» AVAILABLE DATA
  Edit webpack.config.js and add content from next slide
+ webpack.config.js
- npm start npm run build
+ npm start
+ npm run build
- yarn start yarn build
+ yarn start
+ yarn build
--
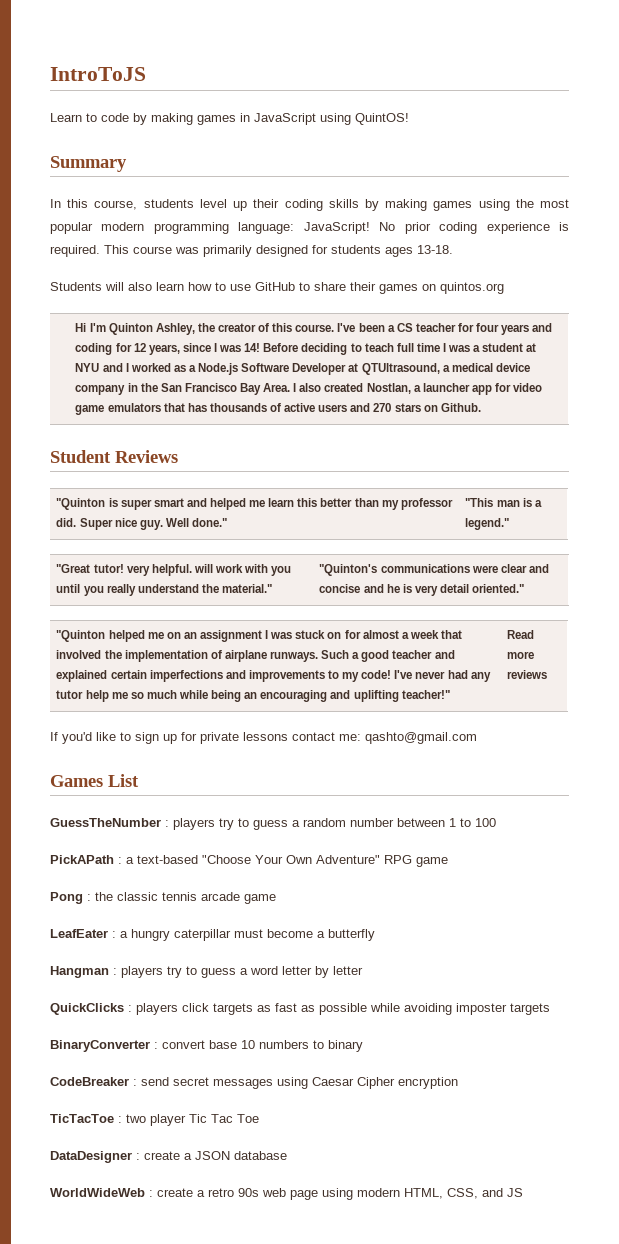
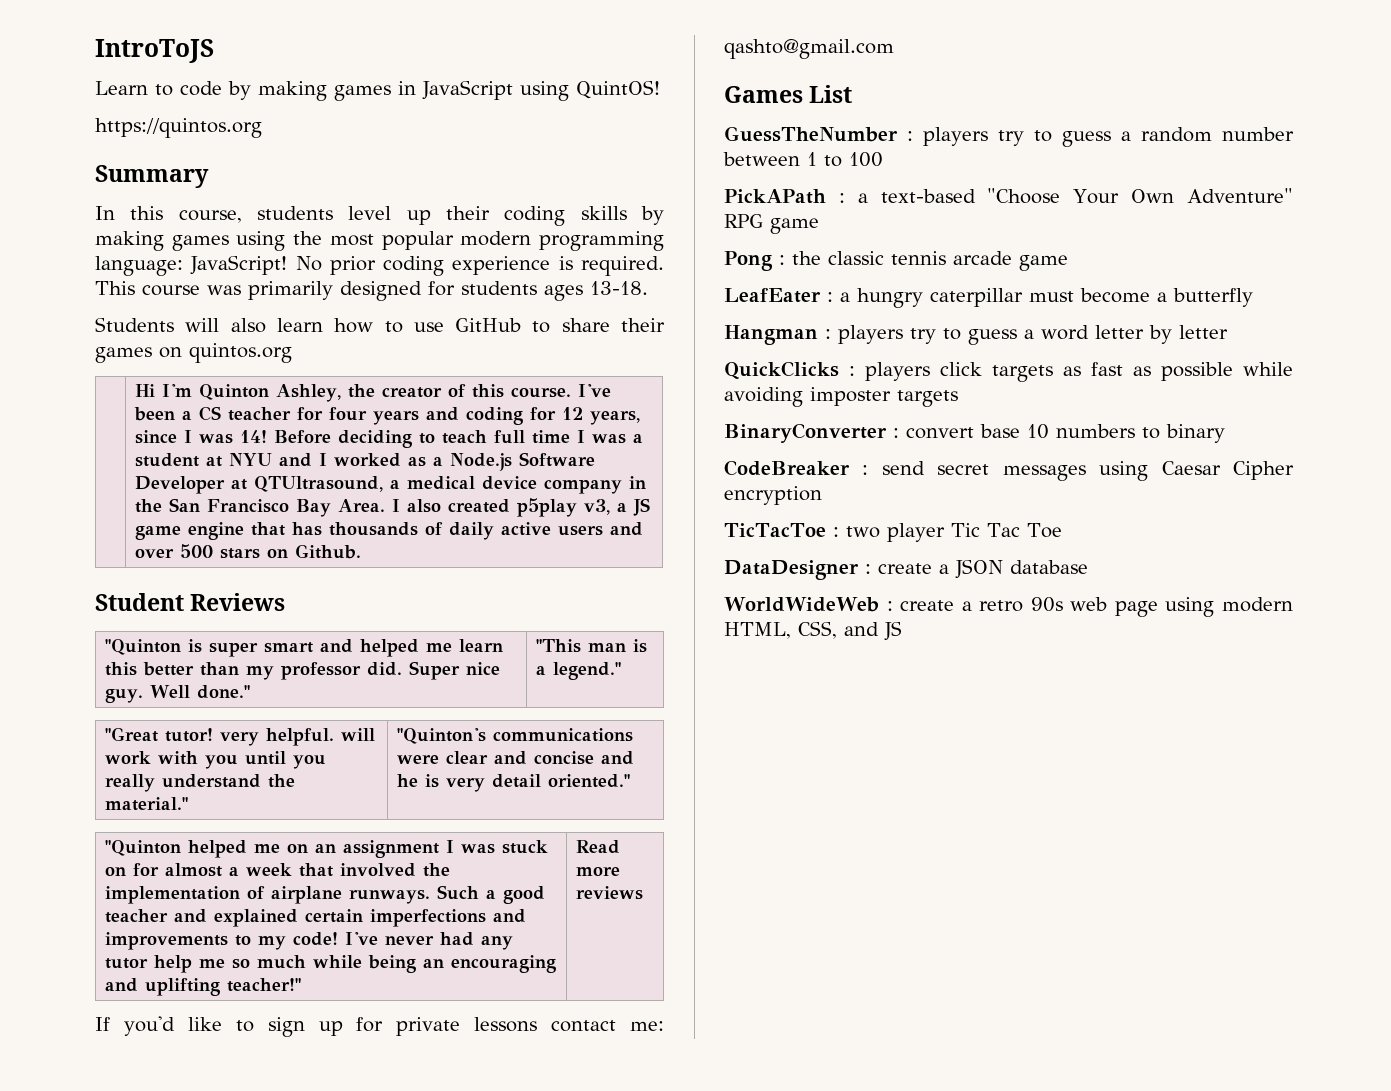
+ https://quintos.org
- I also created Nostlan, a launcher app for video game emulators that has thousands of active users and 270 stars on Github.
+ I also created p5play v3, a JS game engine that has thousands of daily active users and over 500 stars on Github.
* * *
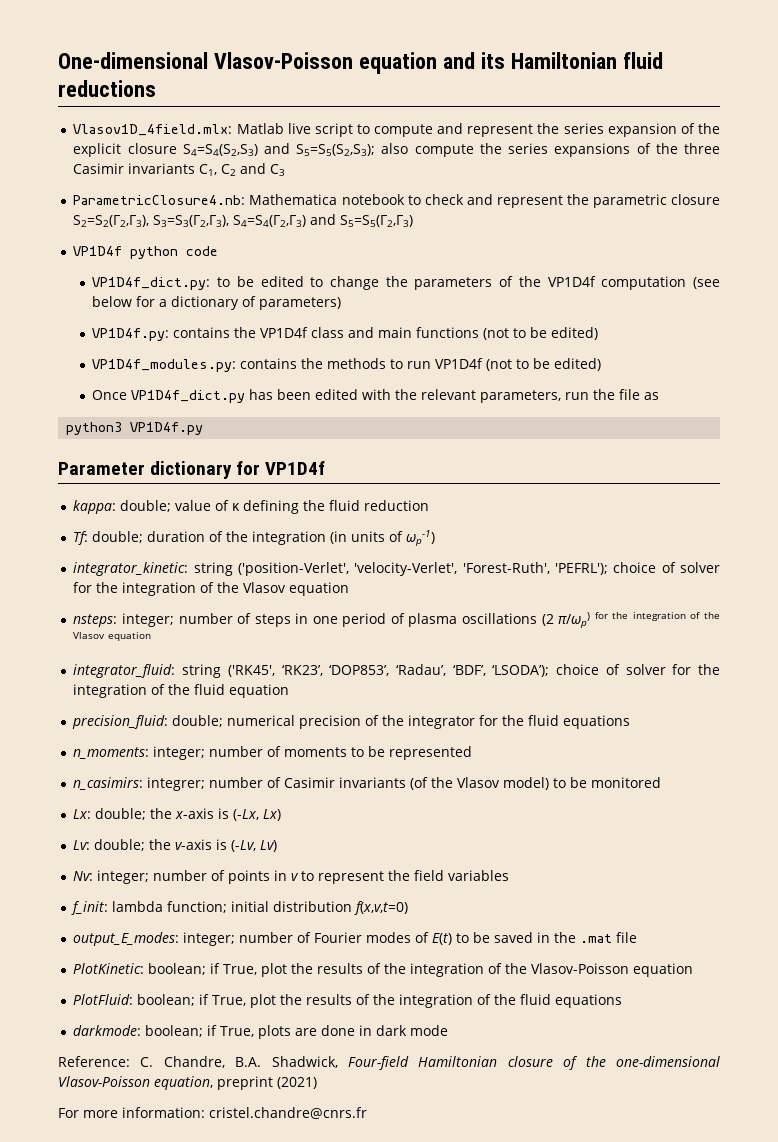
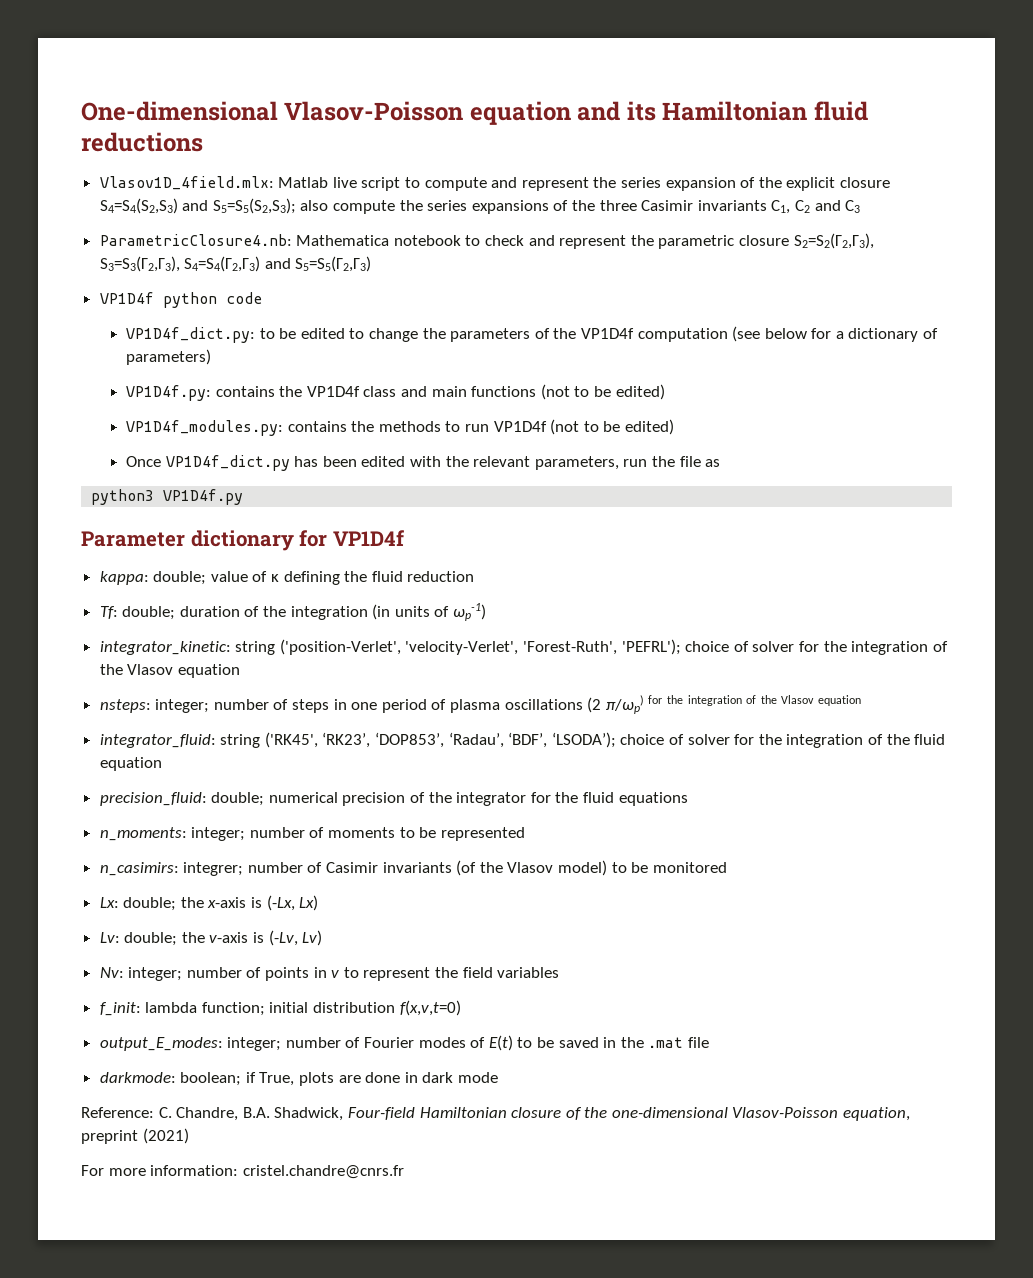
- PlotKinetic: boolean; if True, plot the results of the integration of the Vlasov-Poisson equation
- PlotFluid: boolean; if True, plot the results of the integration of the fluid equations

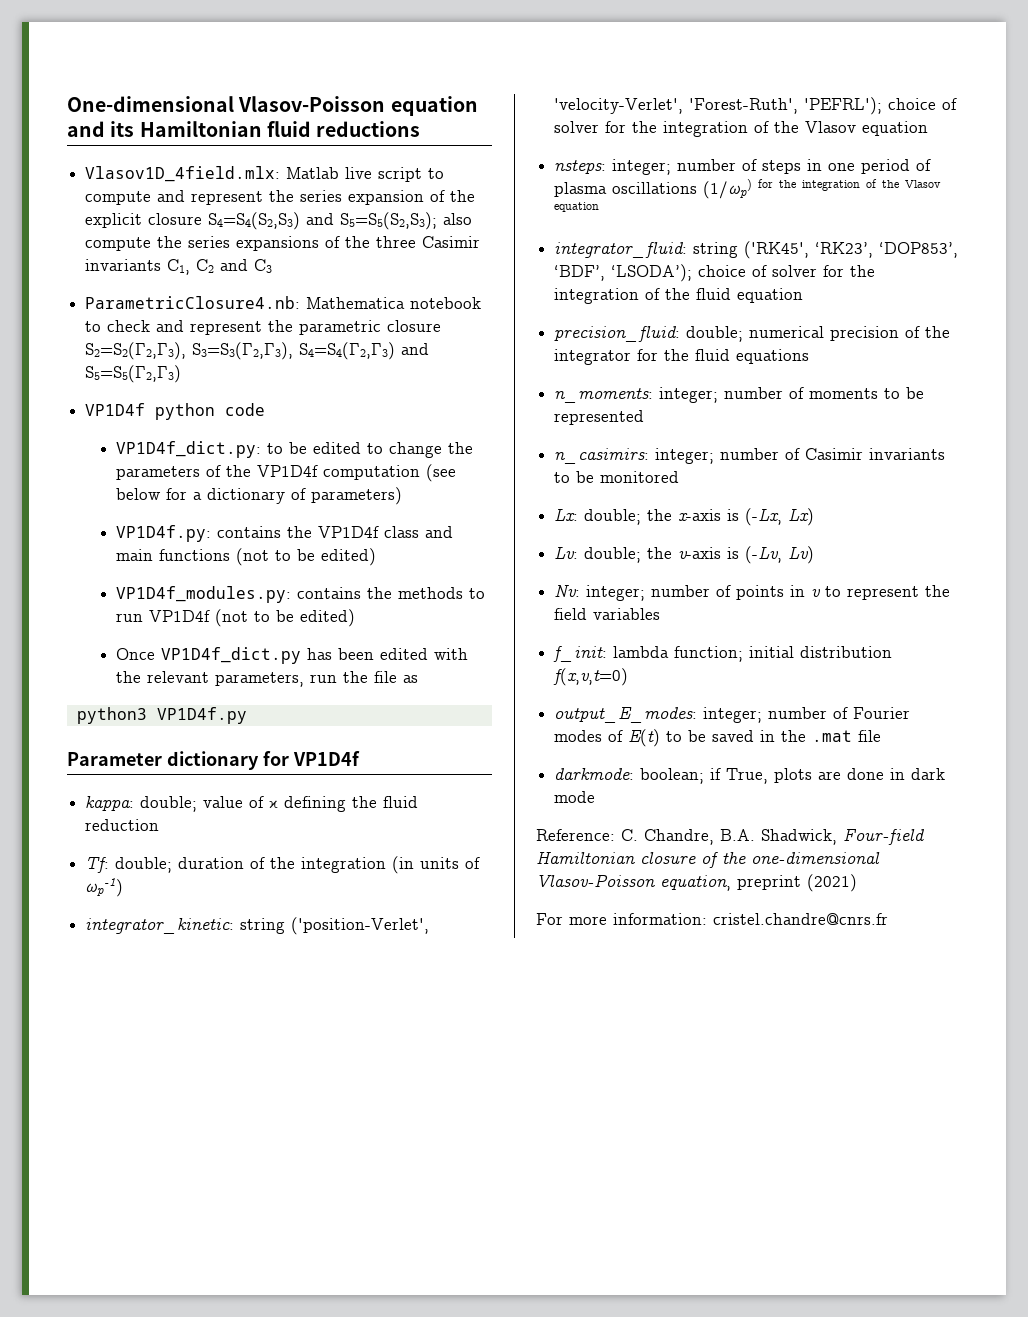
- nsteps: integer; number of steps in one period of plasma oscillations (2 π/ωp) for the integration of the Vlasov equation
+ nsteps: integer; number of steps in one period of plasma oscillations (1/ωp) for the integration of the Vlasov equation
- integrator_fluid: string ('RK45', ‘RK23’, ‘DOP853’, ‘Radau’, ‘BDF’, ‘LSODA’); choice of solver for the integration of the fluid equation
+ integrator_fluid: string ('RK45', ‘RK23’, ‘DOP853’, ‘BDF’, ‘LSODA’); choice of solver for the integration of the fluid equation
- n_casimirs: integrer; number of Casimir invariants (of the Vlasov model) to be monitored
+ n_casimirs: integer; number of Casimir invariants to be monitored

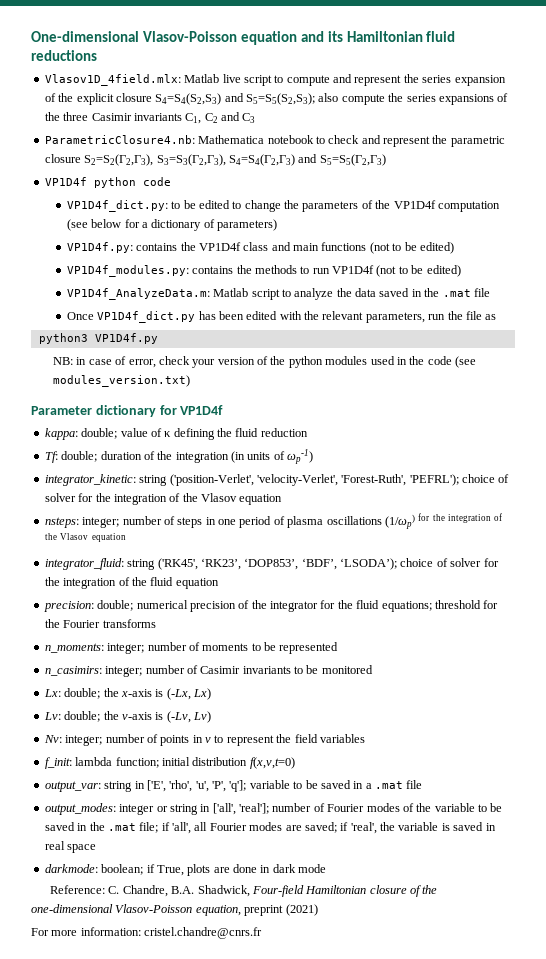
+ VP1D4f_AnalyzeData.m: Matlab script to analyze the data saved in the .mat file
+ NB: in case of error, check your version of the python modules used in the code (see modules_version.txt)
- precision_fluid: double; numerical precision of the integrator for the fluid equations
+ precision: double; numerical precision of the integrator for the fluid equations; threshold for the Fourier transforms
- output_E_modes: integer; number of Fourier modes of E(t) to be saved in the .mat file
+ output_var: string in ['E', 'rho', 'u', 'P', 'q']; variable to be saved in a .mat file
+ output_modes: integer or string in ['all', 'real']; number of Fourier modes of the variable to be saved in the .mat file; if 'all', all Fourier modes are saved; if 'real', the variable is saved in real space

» INSTRUCTIONS TO FOLLOW
When copying from the data above, print only the lines from the line containing "- n_casimirs: integrer;" to the line containing "in real space", exactly, and leave the pictures out.

» SOLUTION TO THIS TASK
- n_casimirs: integrer; number of Casimir invariants (of the Vlasov model) to be monitored
+ n_casimirs: integer; number of Casimir invariants to be monitored

+ VP1D4f_AnalyzeData.m: Matlab script to analyze the data saved in the .mat file
+ NB: in case of error, check your version of the python modules used in the code (see modules_version.txt)
- precision_fluid: double; numerical precision of the integrator for the fluid equations
+ precision: double; numerical precision of the integrator for the fluid equations; threshold for the Fourier transforms
- output_E_modes: integer; number of Fourier modes of E(t) to be saved in the .mat file
+ output_var: string in ['E', 'rho', 'u', 'P', 'q']; variable to be saved in a .mat file
+ output_modes: integer or string in ['all', 'real']; number of Fourier modes of the variable to be saved in the .mat file; if 'all', all Fourier modes are saved; if 'real', the variable is saved in real space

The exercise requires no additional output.